Entry-Level Detection
Keywords include: junior, entry-level, new grad, recent grad, 0–2 years experience, jr., intern, and internship. Any match flags the posting as entry-level.
Company Resolution
Company names are normalized and deduplicated across months. Aliases, subsidiaries, and name variations are resolved to canonical company entities, enabling longitudinal tracking per company.
Aggregate Metrics
Beyond per-posting classification, we compute aggregate metrics at both the market and company level:
- Ghost Rate — Percentage of listings showing signs of being stale or inactive (90-day window)
- Repost Rate — Percentage of postings that are repeated from prior months without significant changes (30-day window)
- Stale Rate — Percentage of active postings that have been open beyond typical filling time (30-day window)
- Remote Share — Percentage of a company's active jobs classified as remote
- Compensation Coverage Rate — Percentage of postings that include salary information
- Job Velocity — Rate of new job postings over 7-day and 30-day periods
Limitations
No dataset is perfect. Key limitations to keep in mind:
- HN threads skew toward startups and tech-first companies — large enterprises are underrepresented
- The data reflects job postings (hiring intent), not actual hires or employment
- Keyword-based classification has inherent false-positive and false-negative rates
- Salary data reflects disclosed ranges only — actual compensation may differ
- Monthly thread timing creates a consistent but discrete sampling cadence
Frequently Asked Questions
Where does Remote Inclusive get its data?

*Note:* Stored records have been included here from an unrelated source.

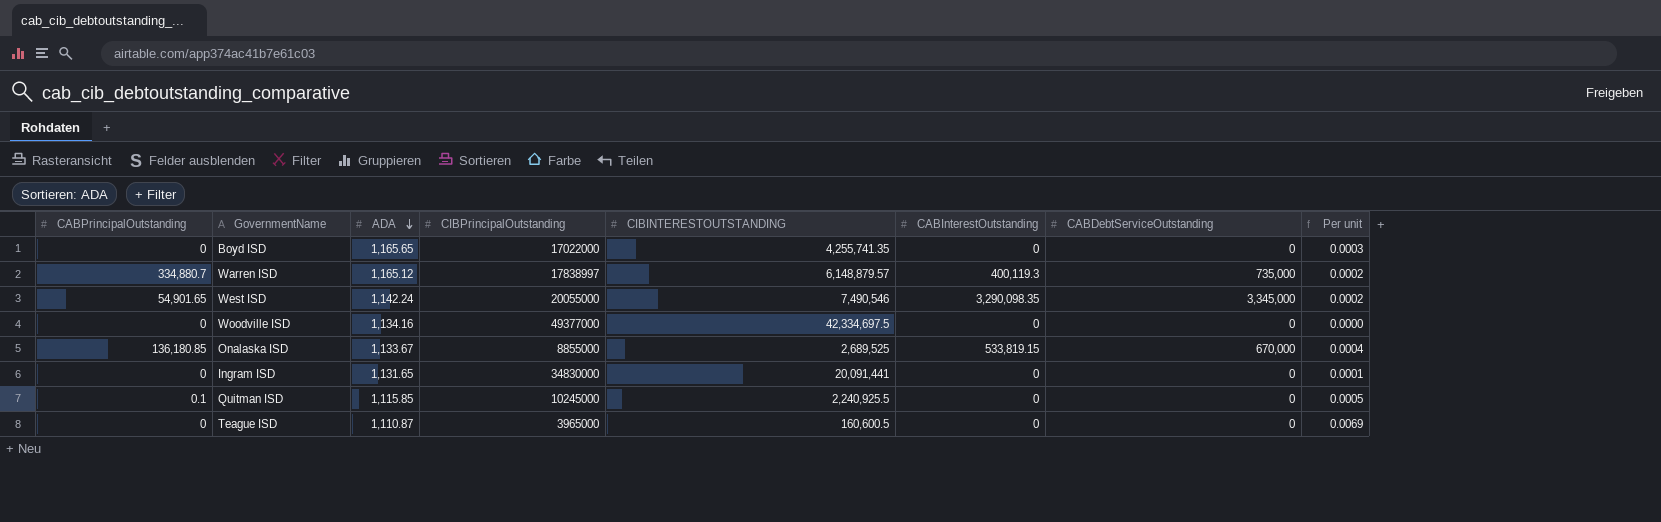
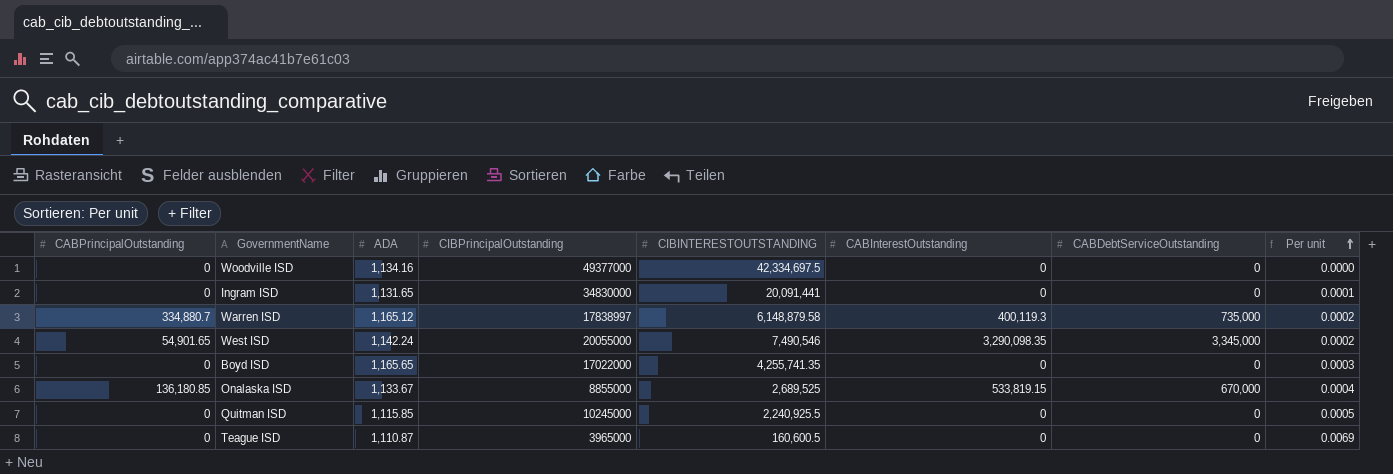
row order: ADA descending -> Per unit ascending
Warren ISD | CIBINTERESTOUTSTANDING: 6,148,879.57 -> 6,148,879.58
Quitman ISD | CABPrincipalOutstanding: 0.1 -> 0

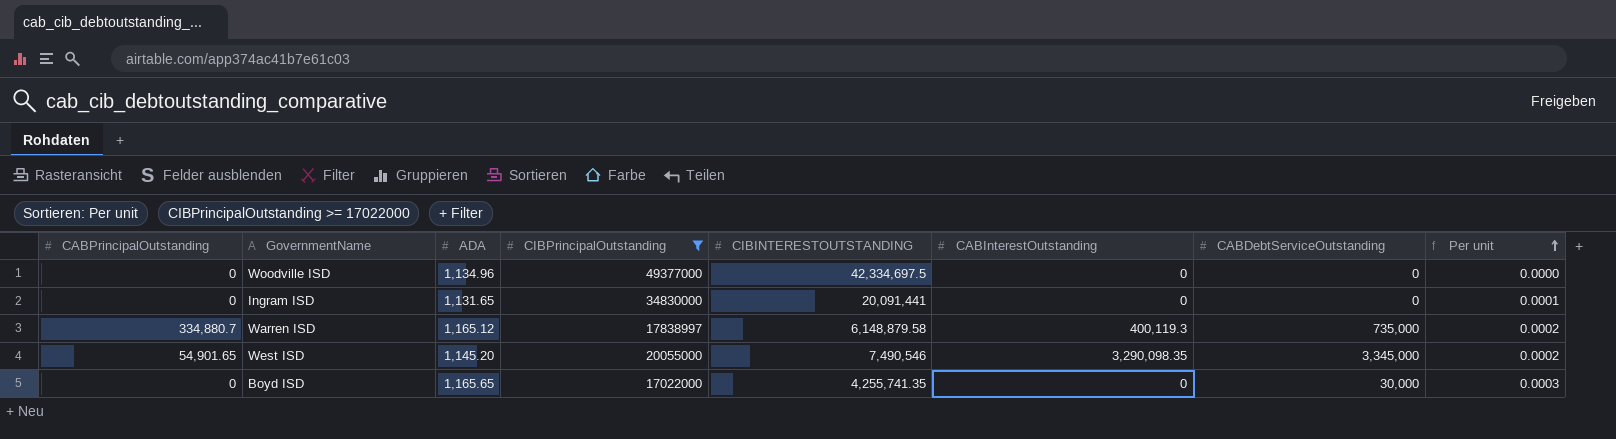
filter: none -> CIBPrincipalOutstanding >= 17022000
Woodville ISD | ADA: 1,134.16 -> 1,134.96
West ISD | ADA: 1,142.24 -> 1,145.20
Boyd ISD | CABDebtServiceOutstanding: 0 -> 30,000

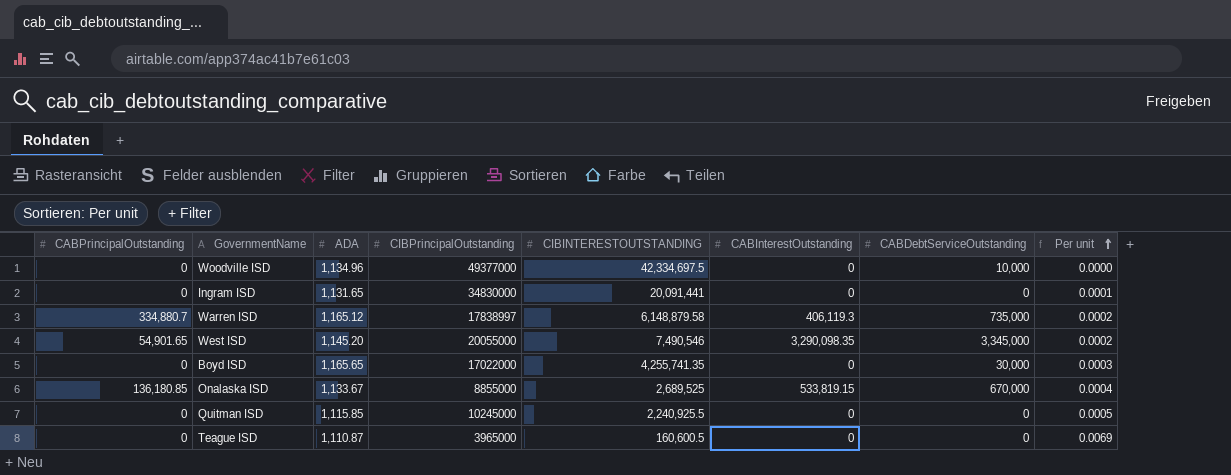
filter: CIBPrincipalOutstanding >= 17022000 -> none
Woodville ISD | CABDebtServiceOutstanding: 0 -> 10,000
Warren ISD | CABInterestOutstanding: 400,119.3 -> 406,119.3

Our primary data source is the monthly "Who is Hiring?" threads on Hacker News, which have been posted on the first of every month since 2011. We analyze every individual job posting (top-level comment) in these threads from January 2020 onward — over 36,000 job observations across 75+ months.
How do you detect remote jobs?
We use keyword and pattern matching to identify remote job postings. This includes explicit mentions of "remote", "work from home", "WFH", "distributed", and geographic flexibility indicators. Postings are classified as remote, hybrid, or onsite based on the strongest signal present.
What is ghost rate and how is it calculated?
Ghost rate measures the percentage of a company's job postings that appear to be inactive or "ghost" listings. It is calculated over a 90-day window by comparing postings that show signs of being stale, frequently reposted without changes, or otherwise not genuinely open positions.
How do you detect salary information in postings?
Salary detection uses pattern matching for: dollar amount patterns ($NNk, $NNN,NNN), explicit salary/compensation/pay range mentions, total compensation (TC) references, and hourly rate disclosures. A posting is marked as disclosing salary if any of these patterns are found.
How often is the data updated?
New HN Who is Hiring threads are published on the first of each month and ingested shortly after. Company aggregate metrics (ghost rates, salary coverage, remote share) are recomputed daily. Weekly market reports are generated every Monday.
How do you identify entry-level positions?
Entry-level detection includes mentions of: junior, entry-level, new grad, recent grad, 0–2 years experience, jr., intern, and internship. Postings containing any of these keywords are classified as entry-level opportunities.